A exceção que deu certo continua sendo exceção


Vez ou outra surge na televisão ou no Facebook uma história de superação heroica: o cara que trabalhava 14 horas por dia catando papelão e se formou em Medicina. A criança que caminha 20 quilômetros para ir até a escola e ganhou um prêmio internacional de matemática. A mãe que formou na faculdade os cinco filhos trabalhando como doméstica.
Histórias incríveis de pessoas que, apesar da pobreza, das limitações, dos preconceitos, das dificuldades, prosperaram e venceram, contra tudo e contra todos.
Aí a criatura que nunca catou papelão, e muito menos trabalha 14 horas por dia; aquela que o pai levava e buscava na porta da escola; a mesma que já está cursando sua terceira faculdade, vem e me diz:
– Viu?

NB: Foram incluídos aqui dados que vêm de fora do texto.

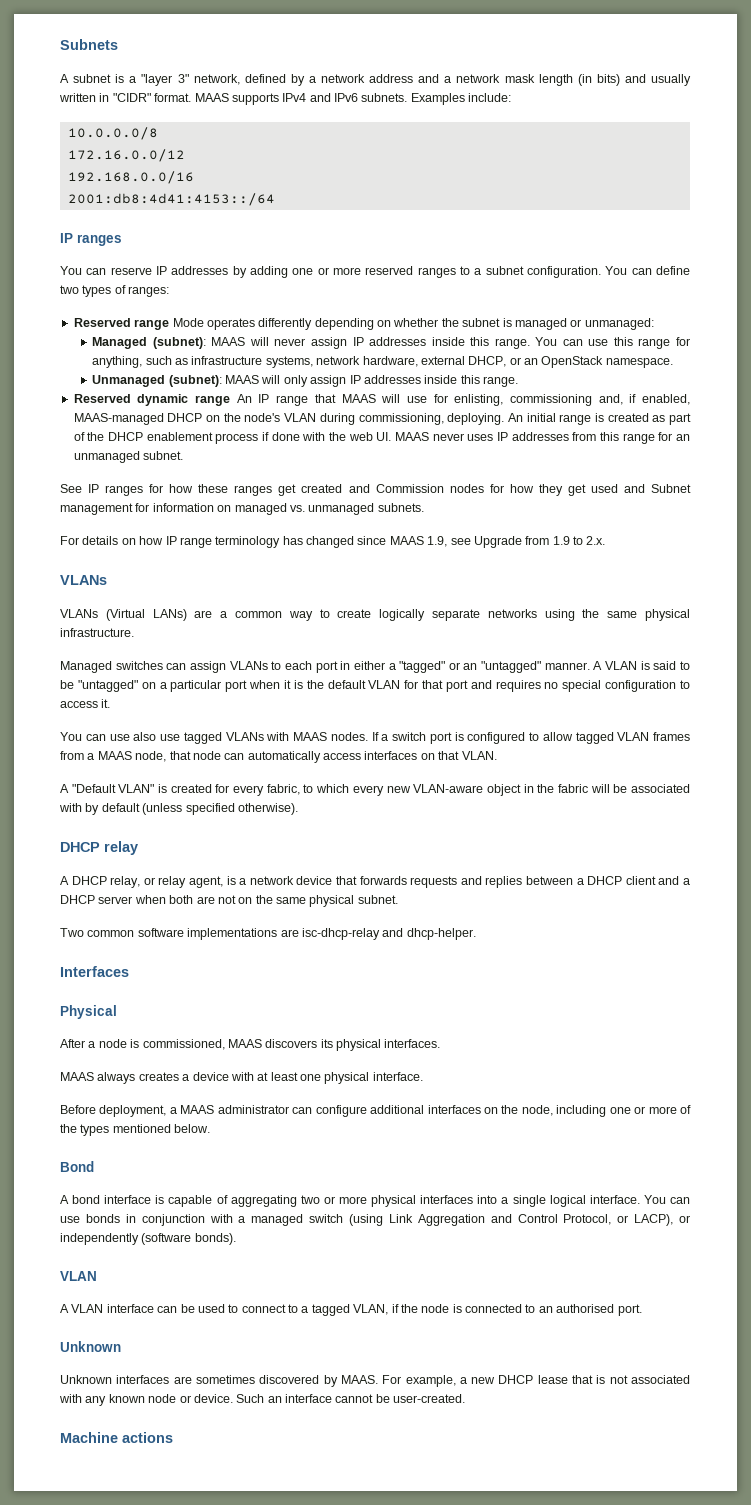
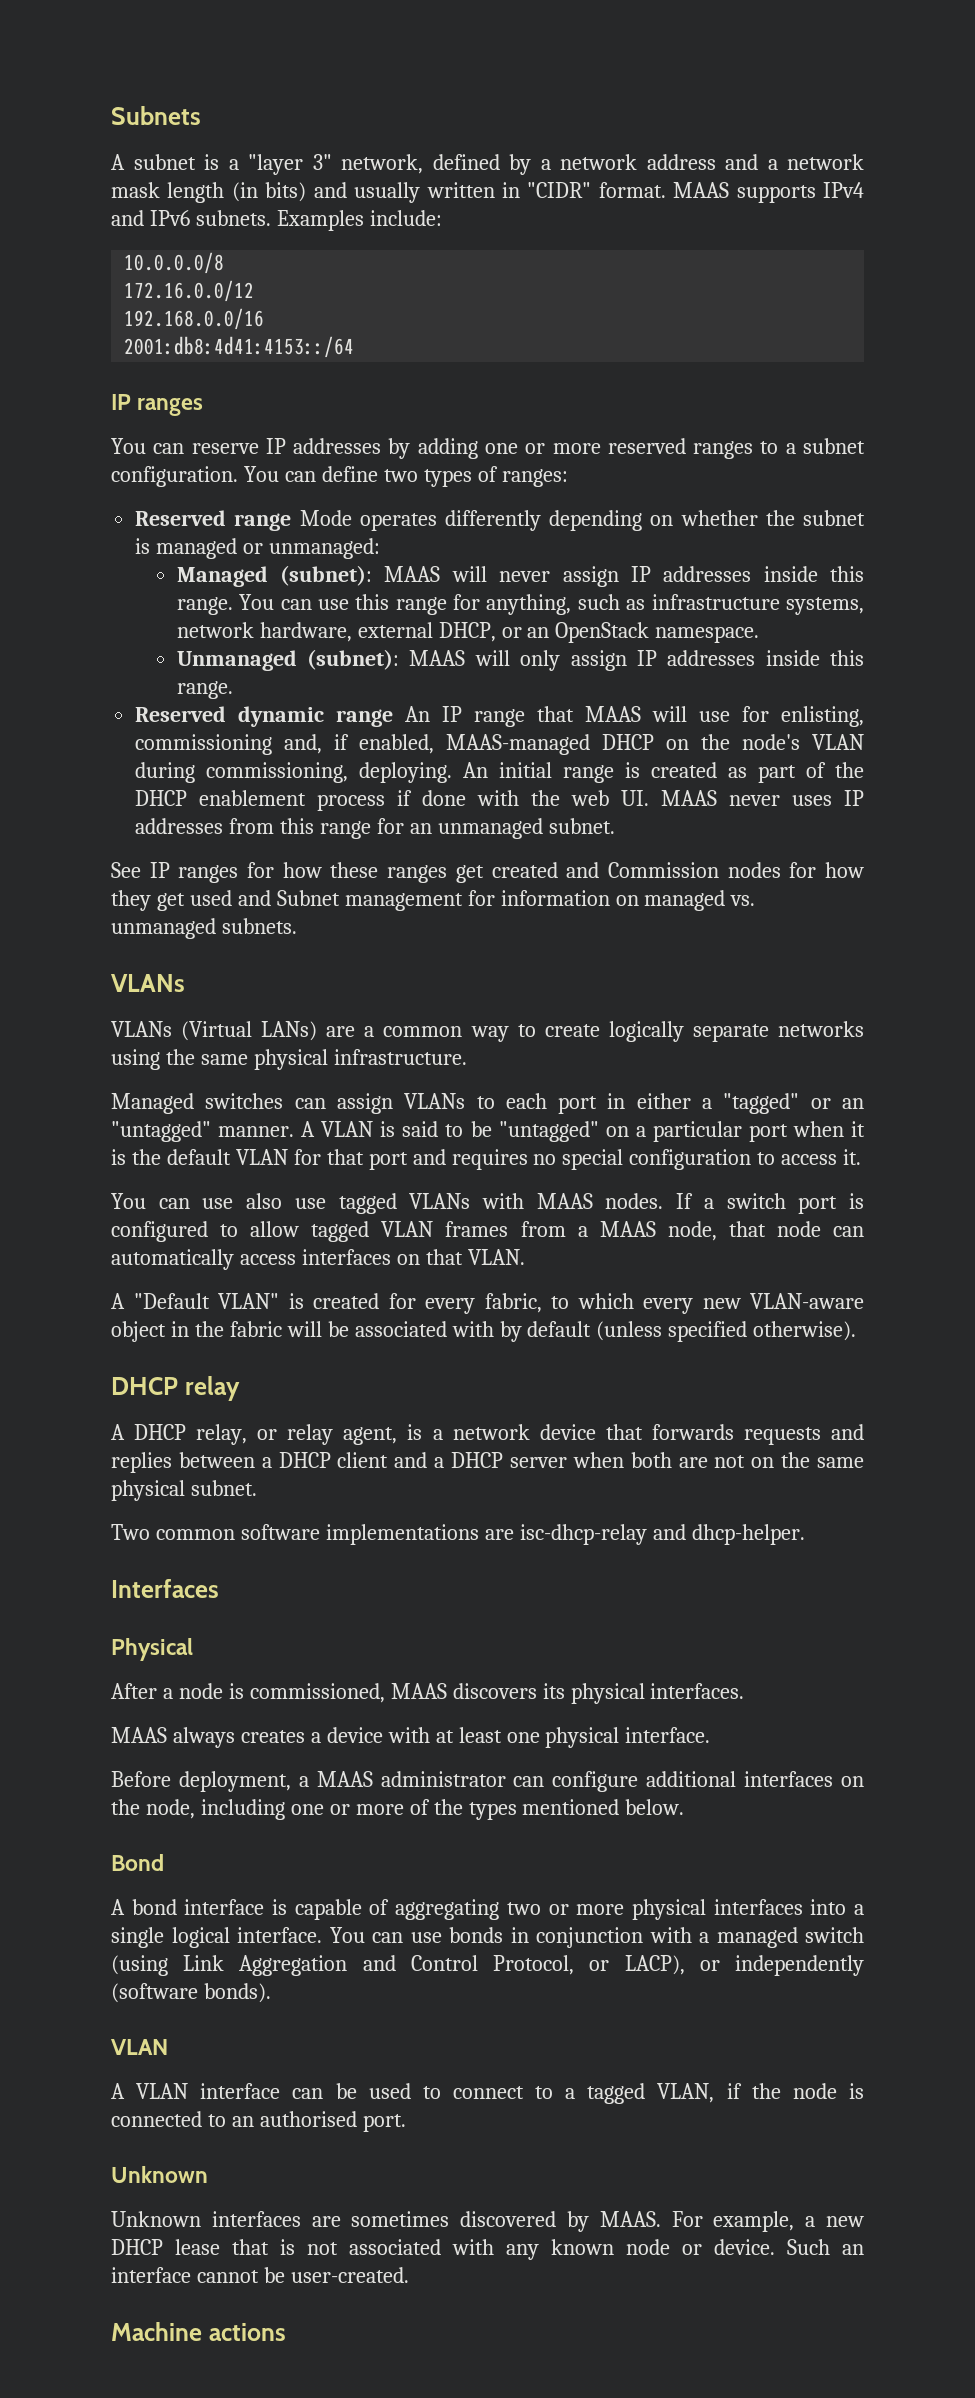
- For details on how IP range terminology has changed since MAAS 1.9, see Upgrade from 1.9 to 2.x.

É só querer!
Claro, é o mais fácil.
Focamos na exceção que deu certo, e ignoramos a enorme massa que “não deu certo” (também conhecida como: a regra), empurrando sobre ela toda a responsabilidade por sua condição.  

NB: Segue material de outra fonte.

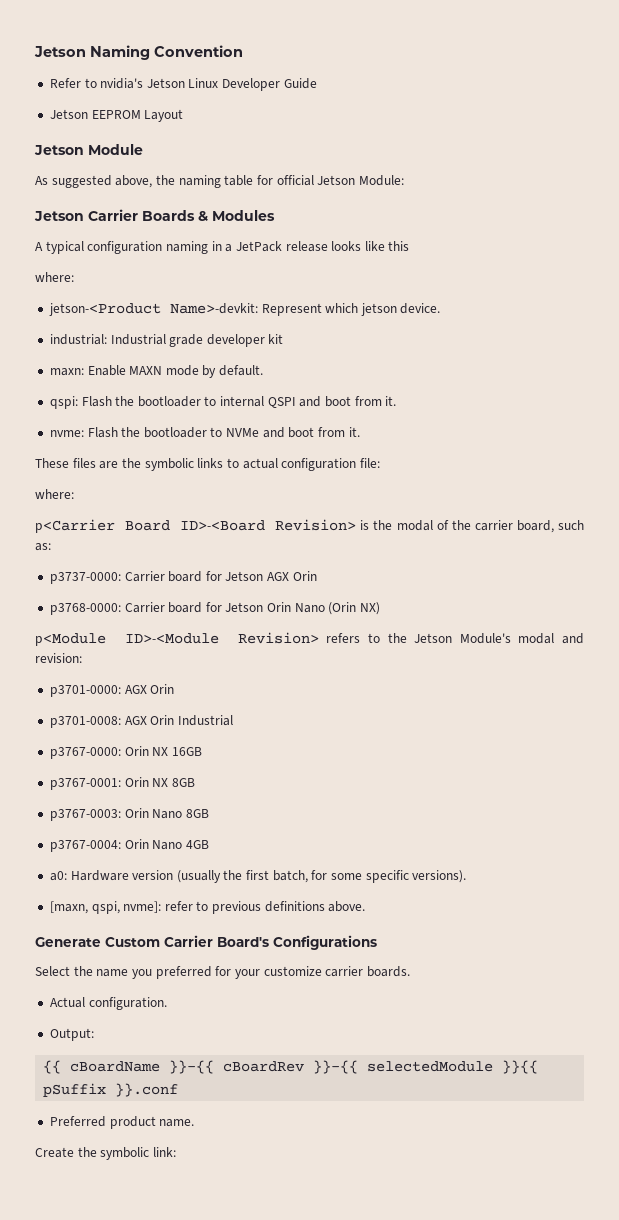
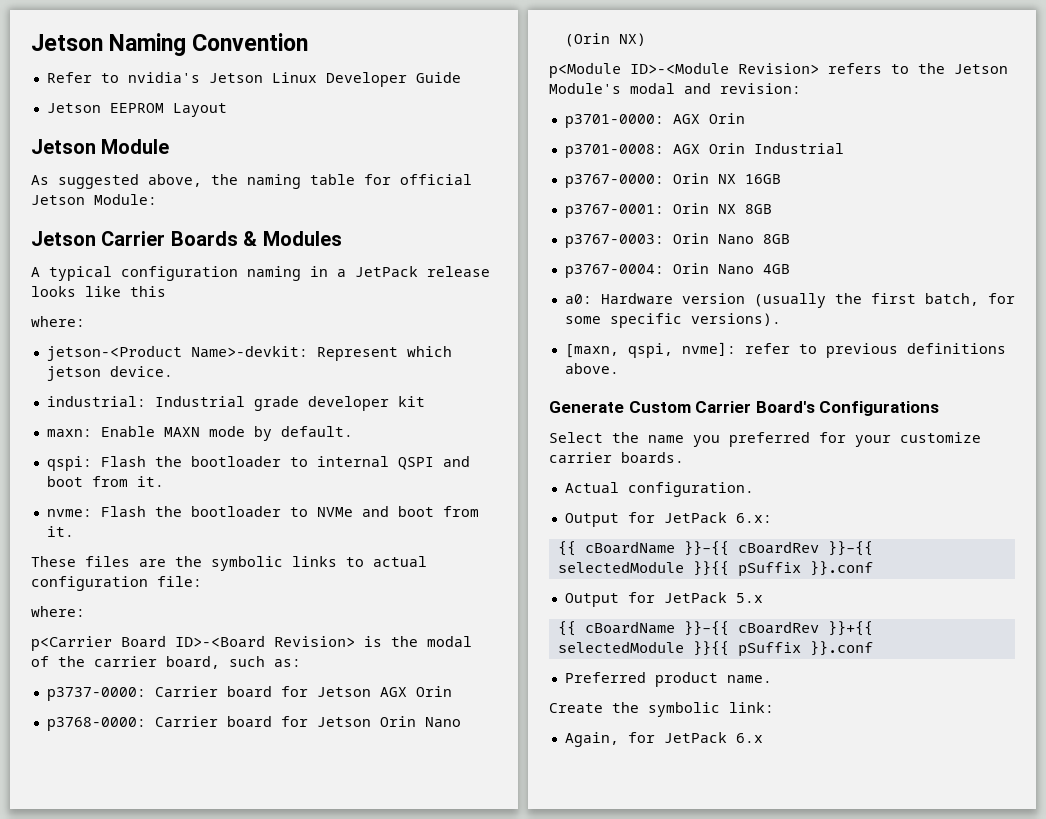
- Output:
+ Output for JetPack 6.x:
+ Output for JetPack 5.x
+ {{ cBoardName }}-{{ cBoardRev }}+{{ selectedModule }}{{ pSuffix }}.conf
+ Again, for JetPack 6.x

Assim, conforme esta ótica, os catadores de lixo não se formam em Medicina “porque não gostam de trabalhar”. As crianças que caminham muitos quilômetros para estudar não ganham prêmios internacionais “porque não querem”. E as empregadas domésticas não pagam a faculdade dos filhos “porque não se esforçam”. Afinal, tudo é questão de meritocracia, ou não?
Não.
Ignoramos sumariamente o fato de que, dos milhares que catam papelão Brasil afora, UM se formou. Das centenas de crianças que caminham verdadeiras jornadas para poder estudar, UMA ganhou o prêmio de matemática. E das dezenas de empregadas domésticas, quantas você conhece que conseguiram formar os filhos em uma faculdade?
São números tão pequenos que sequer entram para as estatísticas, e por isso são chamados de “exceções”.
Sem contar que é até revoltante conhecer estas histórias, e perceber como é incrivelmente difícil para o pobre sair da pobreza por aqui. É preciso ser um verdadeiro herói, alguém digno de uma reportagem na TV contando sobre sua trajetória de bravura, superação e determinação.
Este tipo de história deveria nos indignar, antes de nos emocionar.
Mas é cômodo pensar que, se UM conseguiu, todos podem, “basta querer, basta trabalhar, basta se esforçar”. É bem mais confortável se agarrar nas honrosas exceções para maquiar a regra: a de que somos um país injusto, que está longe, muito, muito, muito longe de oferecer aos seus filhos oportunidades, se não iguais, menos desiguais.